Inner Eden Command

Genesis 2:15-17 - A Neville Goddard interpretation

Read Genesis 2 in context

Scripture Focus

15And the LORD God took the man, and put him into the garden of Eden to dress it and to keep it.
16And the LORD God commanded the man, saying, Of every tree of the garden thou mayest freely eat:
17But of the tree of the knowledge of good and evil, thou shalt not eat of it: for in the day that thou eatest thereof thou shalt surely die.
Genesis 2:15-17

Biblical Context

Genesis 2:15-17 describes God placing man in Eden and commanding him not to eat from the tree of the knowledge of good and evil; disobedience would bring death.

Neville's Inner Vision

Genesis 2:15-17 invites you to see the garden as your present state of consciousness and the command as a boundary kept by awareness. The man is your attentive I AM, placed in a field where thoughts may arise but must be tended rather than surrendered to. To eat from the tree of the knowledge of good and evil is to engage in judgment and separation—believing life lines up by external conditions and by your own clever dualities. When you identify with the stream of appearances, you feel as if you die to the sense of unity; you lose the immediacy of being in God.
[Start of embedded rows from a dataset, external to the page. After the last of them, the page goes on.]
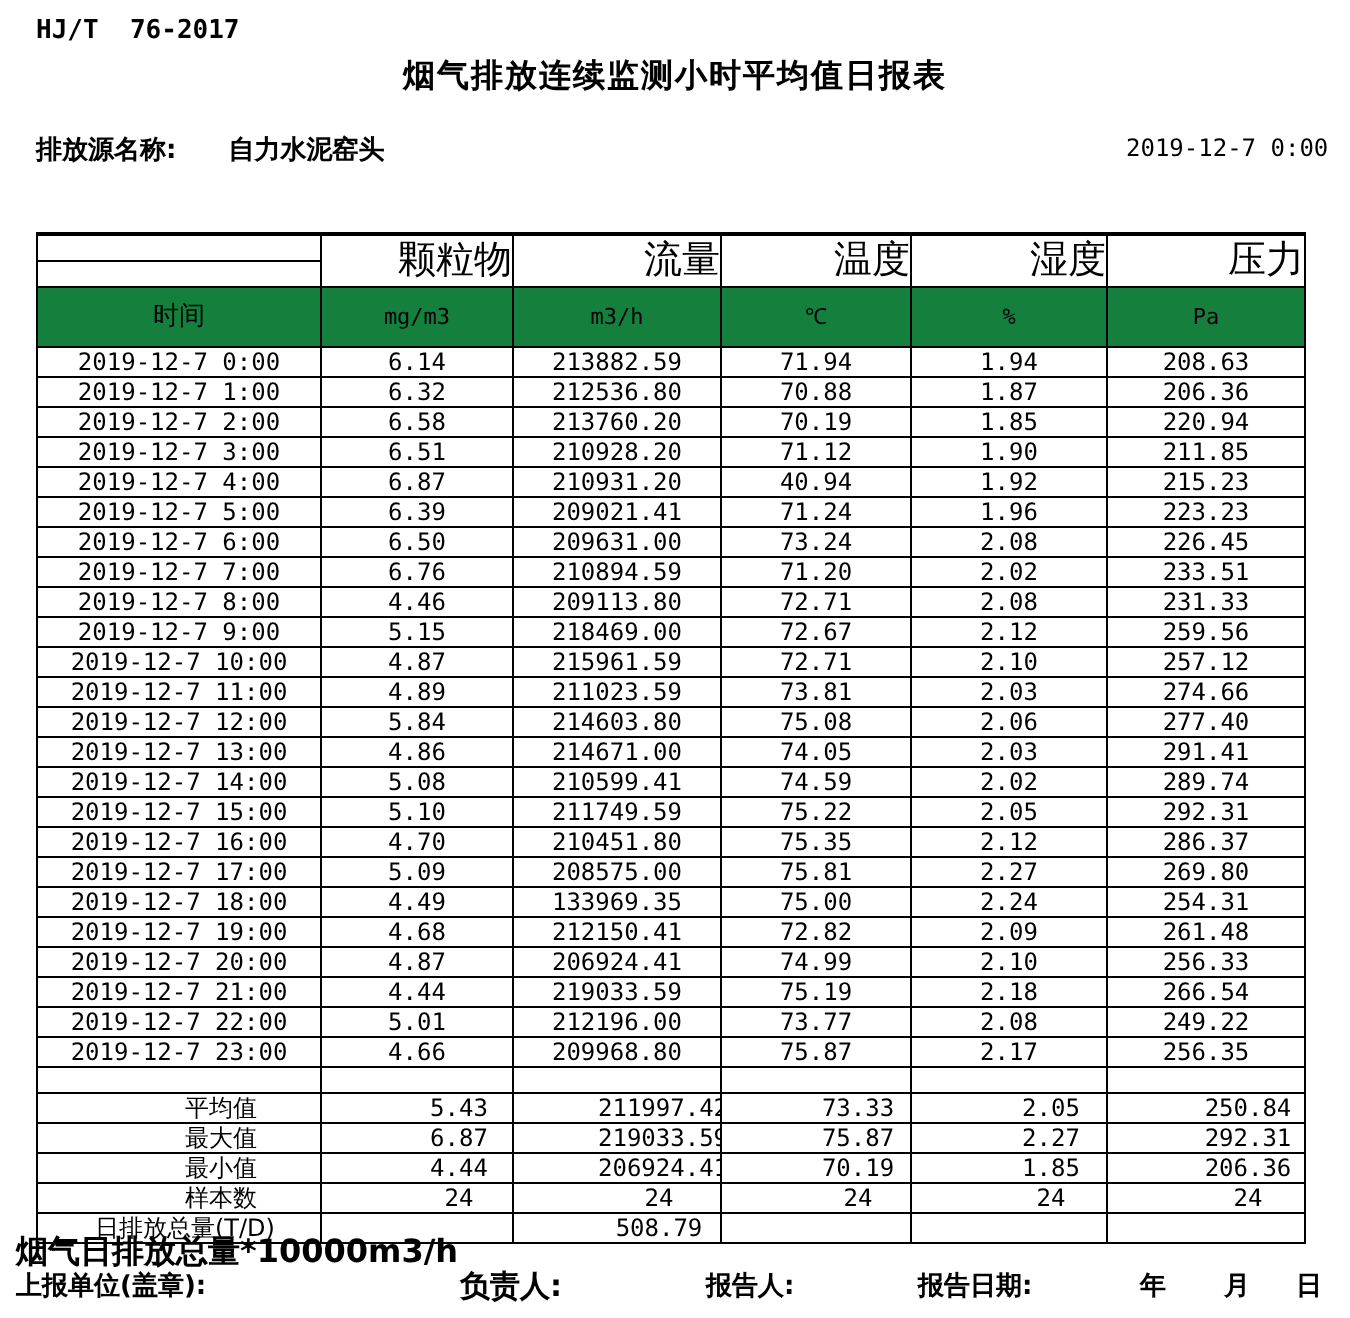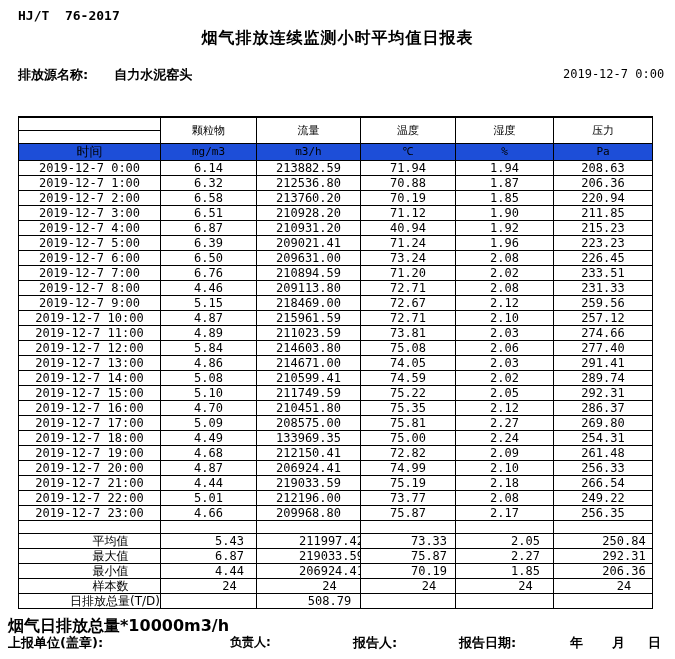--- a/index.html
+++ b/index.html
@@ -21,7 +21,7 @@
        font-size:12px; line-height:1; overflow:hidden; white-space:nowrap; }
   table { border:1px solid #000; border-top:2px solid #000; }
   .hr-sub  { height:13px; }
-  .hdr-cell{ font-size:11px; }
+  .hdr-cell{ font-size:19px;text-align:right; }
   .unit-row td { height:17px; background:#1d4ed8; font-size:11px;
                  font-family:"DejaVu Sans Mono", monospace; }
   .unit-row .time-hdr { font-size:13px; font-family:"DejaVu Sans", sans-serif; }

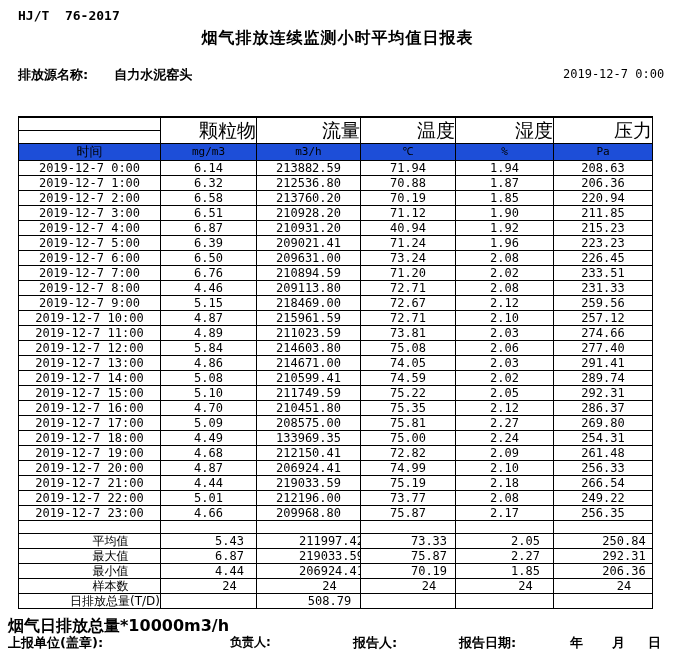--- a/index.html
+++ b/index.html
@@ -22,7 +22,7 @@
   table { border:1px solid #000; border-top:2px solid #000; }
   .hr-sub  { height:13px; }
   .hdr-cell{ font-size:19px;text-align:right; }
-  .unit-row td { height:17px; background:#1d4ed8; font-size:11px;
+  .unit-row td { height:30px; background:#15803d; font-size:11px;
                  font-family:"DejaVu Sans Mono", monospace; }
   .unit-row .time-hdr { font-size:13px; font-family:"DejaVu Sans", sans-serif; }
   .data-row td { height:15px; font-family:"DejaVu Sans Mono", monospace; }

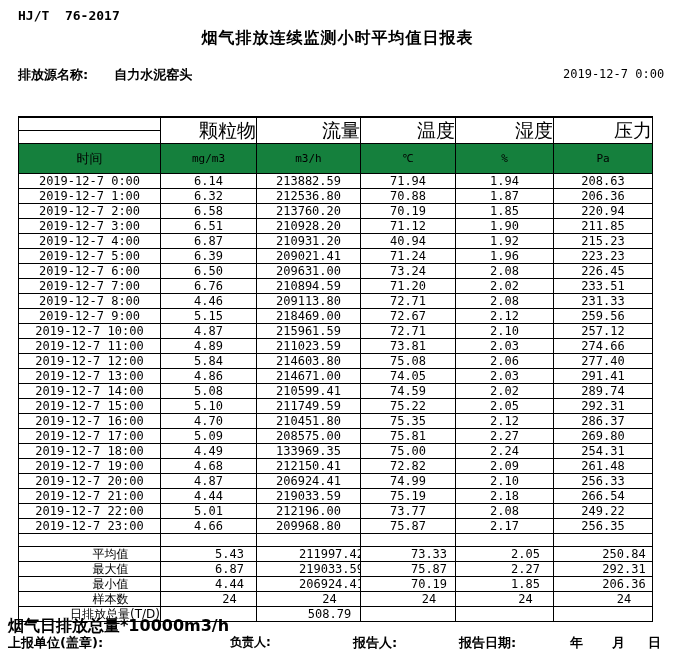--- a/index.html
+++ b/index.html
@@ -29,7 +29,7 @@
   .sep-row td { height:13px; }
   .sum-row td { height:15px; font-family:"DejaVu Sans Mono", monospace;padding-left:42px; }
   .sum-row td.sum-label { font-family:"DejaVu Sans", sans-serif; font-size:12px; }
-  .sum-row td.sum-label.left { text-align:right; padding-left:6px; }
+  .sum-row td.sum-label.left { text-align:center; padding-left:6px; }
 
   
   #foot-note  { left:8px;  top:616px; font-size:16px; font-weight:bold; }

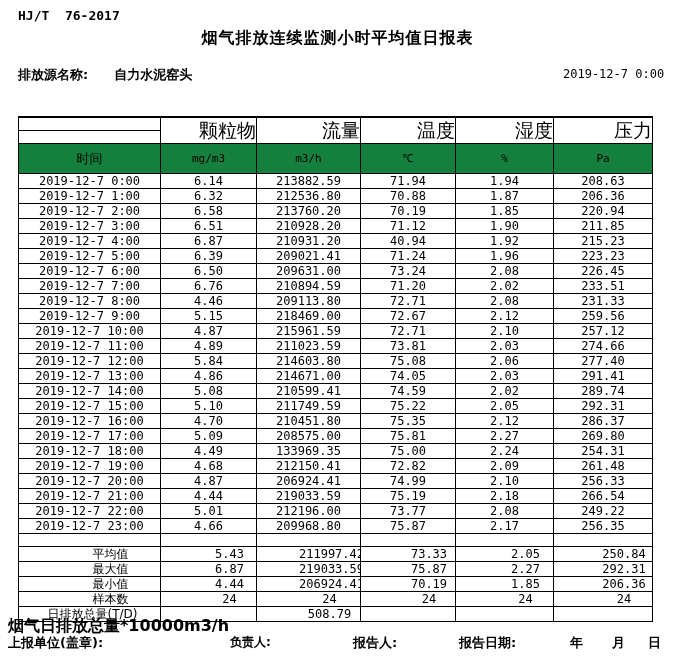--- a/index.html
+++ b/index.html
@@ -34,7 +34,7 @@
   
   #foot-note  { left:8px;  top:616px; font-size:16px; font-weight:bold; }
   #foot-unit  { left:8px;  top:634px; font-size:13px; font-weight:bold; }
-  #foot-resp  { left:230px; top:634px; font-size:12px; font-weight:bold; }
+  #foot-resp  { left:230px; top:634px; font-size:15px; font-weight:bold; }
   #foot-rept  { left:353px; top:634px; font-size:13px; font-weight:bold; }
   #foot-rdate { left:459px; top:634px; font-size:13px; font-weight:bold; }
   #foot-year  { left:570px; top:634px; font-size:13px; font-weight:bold; }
The true response is not rebellion but fidelity: tend the garden, stay in the I AM, and accept that every tree of life is yours to imagine without ceasing to know yourself as one with the Whole. The prohibition is a safeguard that keeps you faithful to consciousness itself. In practice, your life unfolds as you insist, here and now, that you are the I AM and nothing external defines your reality.

Practice This Now

Close your eyes and declare, I AM, and I am in Eden now. Tend your inner garden by affirming unity with the I AM and revising any sense of separation, feeling life flow from within.